Sarah Langs's (AB’15) Topps Allen & Ginter trading card
(Illustration courtesy Topps)

A selection of UChicago alumni whose names are in the news.

Topp of her league

Sarah Langs, AB’15, is featured in this year’s Topps Allen & Ginter set of collectible trading cards. The set includes Major League Baseball players and staff, athletes from other leagues, and pop culture figures. A reporter and producer at MLB Advanced Media who is known for her encyclopedic knowledge of baseball history and statistics, Langs publicly announced in October 2022 that she has been diagnosed with amyotrophic lateral sclerosis (ALS, or Lou Gehrig’s disease). Since then Langs has advocated for ALS awareness and research. She and six other women in baseball with ALS were honored at Yankee Stadium on July 4, 2023, the 84th anniversary of Lou Gehrig’s “luckiest man on the face of the earth” speech.

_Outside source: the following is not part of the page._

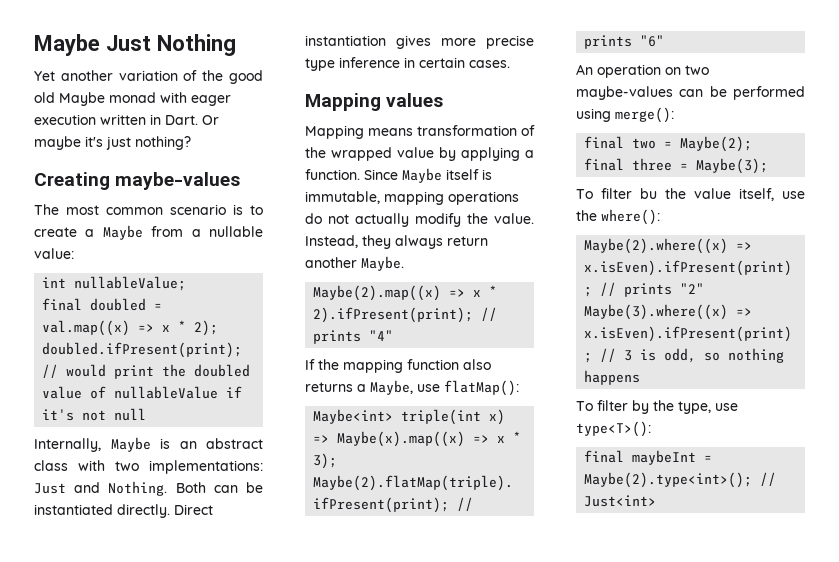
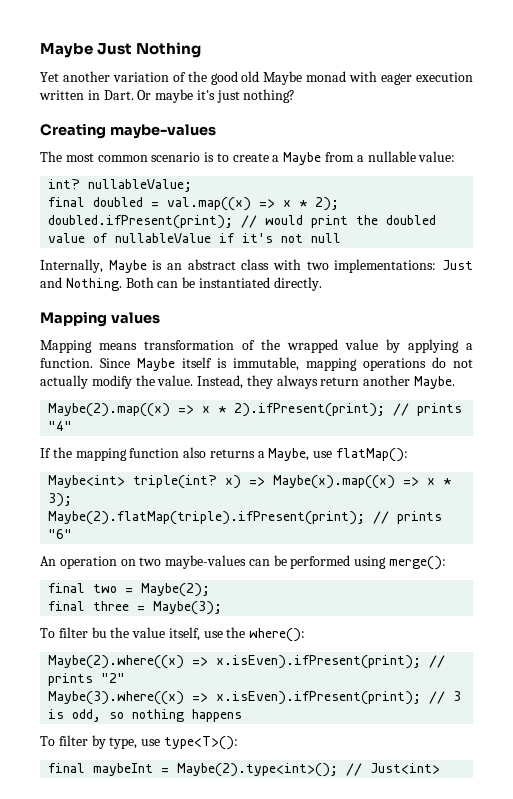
[42,277,67,288] int -> [48,179,81,189] int?
[174,504,213,515] [305,35,534,49] [305,57,510,71] Direct instantiation gives more precise type inference in certain cases. -> (322, 284) none
[401,409,482,425] triple(int -> [133,475,218,489] triple(int?
[653,400,674,411] the -> (106, 742) none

One of the president’s men

In August Ed Siskel, JD’00, was named White House counsel by President Joe Biden. Siskel worked in the Office of White House Counsel for nearly four years during the Obama administration, where he helped manage the White House’s response to the Solyndra and Benghazi investigations while also working on congressional oversight and the Affordable Care Act rollout. Most recently he served as chief legal officer for a Chicago-based investment firm. In his new position, Siskel will lead a team that advises President Biden on legal matters affecting the White House and public policy.

Physics adviser

Kenneth Bloom, AB’92, was appointed to a three-year term on the US Department of Energy’s High Energy Physics Advisory Panel. Chair of the Department of Physics and Astronomy at the University of Nebraska–Lincoln, Bloom focuses on top-quark physics, weak interactions, and the Higgs boson. Since 2021 he has served as deputy manager of operations for the US Compact Muon Solenoid Operations Program, which includes stewardship of a $51 million National Science Foundation grant that goes through 2026. As one of 19 members on the panel, Bloom will review the nation’s high energy physics programs and offer recommendations on priorities, long-term strategies, and funding.

Performance artist

As part of the UCLA Hammer Museum’s biennial exhibition Made in LA 2023: Acts of Living, Young Joon Kwak, AM’10, took part in two October events: the variety show “Weirdo Night with Dynasty Handbag” and the panel “The Feminine Absurd: The Queer Body.” Kwak is a Los Angeles–based multidisciplinary artist who works in performance, sculpture, video, sound, and community-based collaborations. They founded Mutant Salon—a roving beauty salon and platform for performances with Kwak’s queer-trans-femme-BIPOC community—and perform in the drag-electronic-dance-noise band Xina Xurner. Kwak teaches at California Institute of the Arts and serves on the boards of both the Feminist Center for Creative Work and Los Angeles Contemporary Exhibitions.

Study abroad

College grads Amala Karri, AB’23, AM’23; Isabelle Russo, AB’23; and Donna Son, AB’23, form the second class of Arley D. Cathey International Graduate Study Fellows. Established with a gift from Arley D. Cathey, PhB’50, in honor of his father, the fellowships provide financial assistance to pursue a research-focused master’s degree abroad. Karri headed to the University of Oxford this fall to undertake refugee and forced migration studies; she plans to work as an asylum lawyer. Russo studies environmental policy at the University of Cambridge, focusing on how safeguards and policies might be applied to the extraction and storage of natural resources. Son, who plans to pursue a PhD in French history, is studying history at the Paris Institute of Political Studies.

Cosmic collection

Physics professor and Nobel laureate James Cronin’s (SM’53, PhD’55) papers are now available for study at the Hanna Holborn Gray Special Collections Research Center. Cronin, who died in 2016, is best known for his 1964 discovery of the charge-parity violation phenomenon (known as CP violation). It helped physicists understand a long-standing mystery—why there is more matter than antimatter in the universe. For this discovery he and collaborator Val Fitch were awarded the 1980 Nobel Prize in Physics. Papers in the collection focus on Cronin’s discovery of the CP violation, his research on cosmic rays, and his work building the Pierre Auger Observatory in Argentina to further the study of cosmic rays.